Her sister smiles a little bit whenever Weiss is mentioned. (Sydney can remember, acutely, going through this stage with Danny – things seem so much more blurred with Vaughn.)

'He's cute, don't you think?' Nadia says as they step out the door on a Thursday, and Sydney does not reply that their mother nearly killed him once upon a time.

On the nights that she can't sleep, she has taken to rereading Tolstoy because if she doesn't, her mind wanders. It still does, sometimes. Your mother wanted you dead; it is subtle, barely spilling from the pages of Anna Karenina.

Sydney has every reason to hate Irina Derevko; to take the few shining memories of Laura Bristow and tuck them away somewhere, quiet and bittersweet, and erase all the rest. Because she knows that she isn't supposed to have loved Irina. And maybe she hadn't.
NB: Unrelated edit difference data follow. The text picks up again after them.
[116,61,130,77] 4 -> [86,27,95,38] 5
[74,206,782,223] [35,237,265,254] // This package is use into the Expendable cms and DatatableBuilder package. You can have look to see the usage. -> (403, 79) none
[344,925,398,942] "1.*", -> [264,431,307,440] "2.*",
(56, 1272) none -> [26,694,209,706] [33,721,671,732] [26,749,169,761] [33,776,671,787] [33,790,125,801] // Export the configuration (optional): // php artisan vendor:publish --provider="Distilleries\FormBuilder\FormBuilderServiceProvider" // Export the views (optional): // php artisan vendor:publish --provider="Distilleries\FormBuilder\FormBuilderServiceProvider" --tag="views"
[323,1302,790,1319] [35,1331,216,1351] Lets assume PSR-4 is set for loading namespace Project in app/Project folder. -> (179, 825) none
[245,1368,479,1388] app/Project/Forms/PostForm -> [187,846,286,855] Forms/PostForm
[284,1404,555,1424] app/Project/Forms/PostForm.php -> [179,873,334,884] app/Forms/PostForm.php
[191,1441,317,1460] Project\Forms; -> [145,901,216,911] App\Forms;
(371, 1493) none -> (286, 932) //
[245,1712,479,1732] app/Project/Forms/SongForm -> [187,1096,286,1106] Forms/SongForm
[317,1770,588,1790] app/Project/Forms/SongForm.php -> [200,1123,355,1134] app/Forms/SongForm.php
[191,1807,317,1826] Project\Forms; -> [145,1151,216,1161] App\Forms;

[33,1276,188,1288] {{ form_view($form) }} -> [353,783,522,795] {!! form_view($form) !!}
She works on forgetting tears and seemingly genuine smiles and fingertips pressed against glass; one embrace with the air chilled around them, and conversations about toasters. Sydney thinks that she can almost remember the way the sundaes tasted, prays to forget her mother laughing.

'Tell me one thing about her,' Nadia requests, glancing up only for a moment as she flips through a stack of black and white photographs.

Sydney can tell her a thousand things, all sharp enough to sting and maybe scar. Instead, she forces a smile. 'She would always tuck her hair behind her ear,' she ventures lightly.